Ouch for sure but no harm done in the long term. I guess that is why I am doing some asset reallocation now. The best offense is a good defense here.



To: MrGreenJeans who wrote (6855)7/17/1999 10:48:00 PM
From: Digger Sacket  Read Replies (2) | Respond to of 15132
 
China vs. Taiwan:

"The new flare-up has rippled through Asian financial markets, also hurting China's own markets in Hong Kong, Shanghai and Shenzhen. Taiwan authorities marshaled billions of dollars of funds from four state funds Saturday to halt a sharp stock market skid."

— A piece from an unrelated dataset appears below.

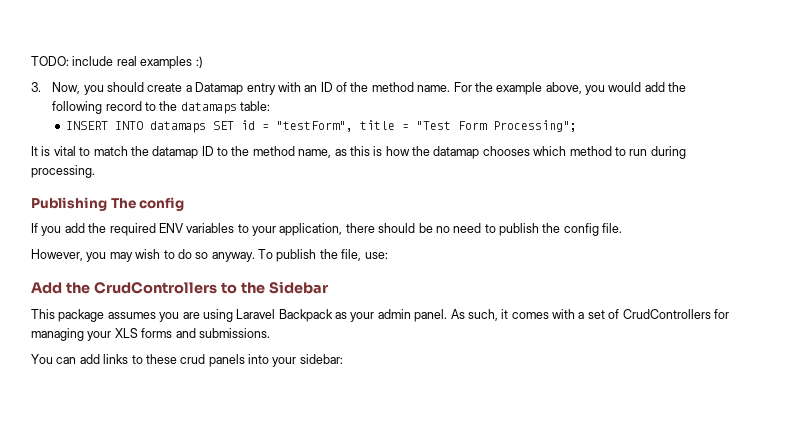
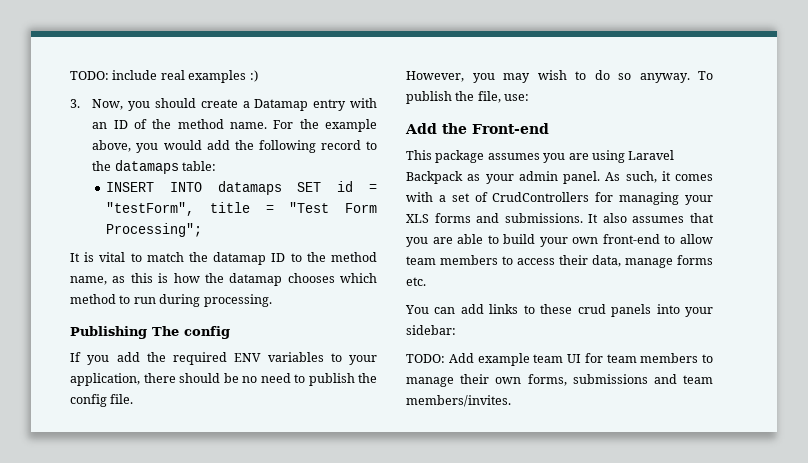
[93,281,328,294] CrudControllers to the Sidebar -> [472,123,549,134] Front-end
(270, 333) none -> [588,213,714,223] [406,234,713,247] [406,255,713,268] [406,277,426,286] It also assumes that you are able to build your own front-end to allow team members to access their data, manage forms etc.
(343, 359) none -> [406,353,713,366] [406,374,713,387] [406,395,511,407] // TODO: Add example team UI for team members to manage their own forms, submissions and team members/invites.

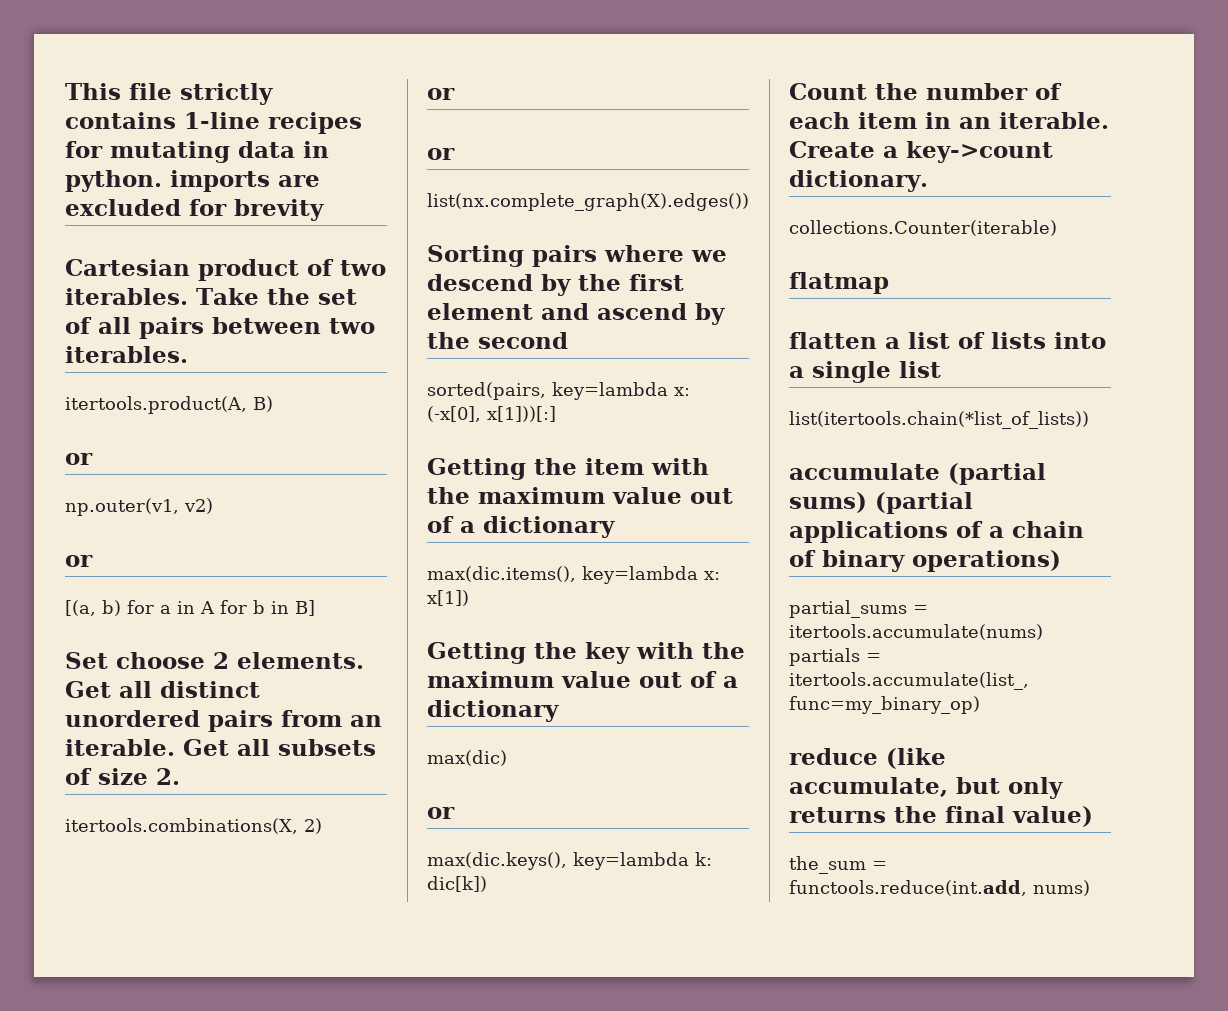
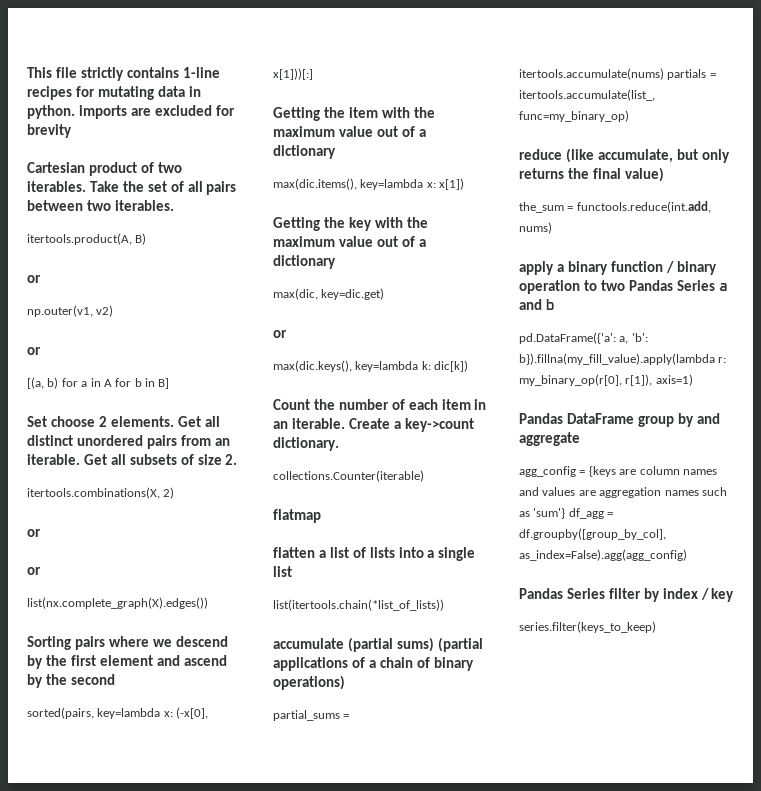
[427,750,507,766] max(dic) -> [273,288,385,300] max(dic, key=dic.get)
(1090, 888) none -> [519,261,717,275] [519,280,727,294] [519,299,554,310] [519,332,648,344] [519,353,727,365] [519,374,693,386] [519,413,720,427] [519,432,580,446] [519,466,717,477] [519,487,727,498] [519,508,614,519] [519,528,666,540] [519,549,687,561] [519,588,735,602] [519,621,656,633] // apply a binary function / binary operation to two Pandas Series a and b // pd.DataFrame({'a': a, 'b': b}).fillna(my_fill_value).apply(lambda r: my_binary_op(r[0], r[1]), axis=1) // Pandas DataFrame group by and aggregate // agg_config = {keys are column names and values are aggregation names such as 'sum'} df_agg = df.groupby([group_by_col], as_index=False).agg(agg_config) // Pandas Series filter by index / key // series.filter(keys_to_keep)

Interesting to see on Monday what effect this has on the U.S. markets.
Anything can spook the markets these days.

BTW - "It's what the guru does, not what he says." In this case, if the guru recommends being 100% invested, he gets the credit if the market goes up, and takes the heat if the market tanks.

Digger



To: MrGreenJeans who wrote (6855)7/17/1999 11:28:00 PM
From: Alan Bell  Respond to of 15132
 
MGJ,

It is important to separate the fact that we are richly valued from a trigger that might force a renormalization of that valuation. At 28 times PE, there is no question that we are richly valued.

But it needs a trigger to change the momentum. The sentiment indicators might be one possible trigger. Another more important one might be the perception that inflation is returning. After the April CPI, it looked like it might be returning. But with two very good inflation reports, I claim the "perception" is that it is not returning. Of course, this could change.

You paint a scenario that we are near a market top. But let me paint another possible scenario - Interest rates move back down somewhat, allowing PE to expand a little more and the market to rise. This continues into next year as actual earnings continue to increase pulling some pressure off the PE. At the same time, productivity continues to increase into 2000 and beyond, keeping wage pressure in check. (After Y2K, I believe, that many companies are going to increase business to business commerce allowing major gains in productivity.) So the bull market just continues.

Now I don't know whose scenario is correct. But I propose this as a plausible alternative. It is one where getting out of the market now could be detrimental because there would be no place to get back in. Of course, if Bob calls a sell, I am out.

-- Alan



To: MrGreenJeans who wrote (6855)7/18/1999 10:00:00 AM
From: Carl R.  Respond to of 15132
 
I think that the salient point is that the economy is healthy, and is likely to continue to be healthy for another decade, and that a decade from now the markets will be much higher than they are now. Any correction is likely to be short term. Therefore there is significant risk in calling for a correction that doesn't happen. The risks are still equal on both sides fo a long term investor.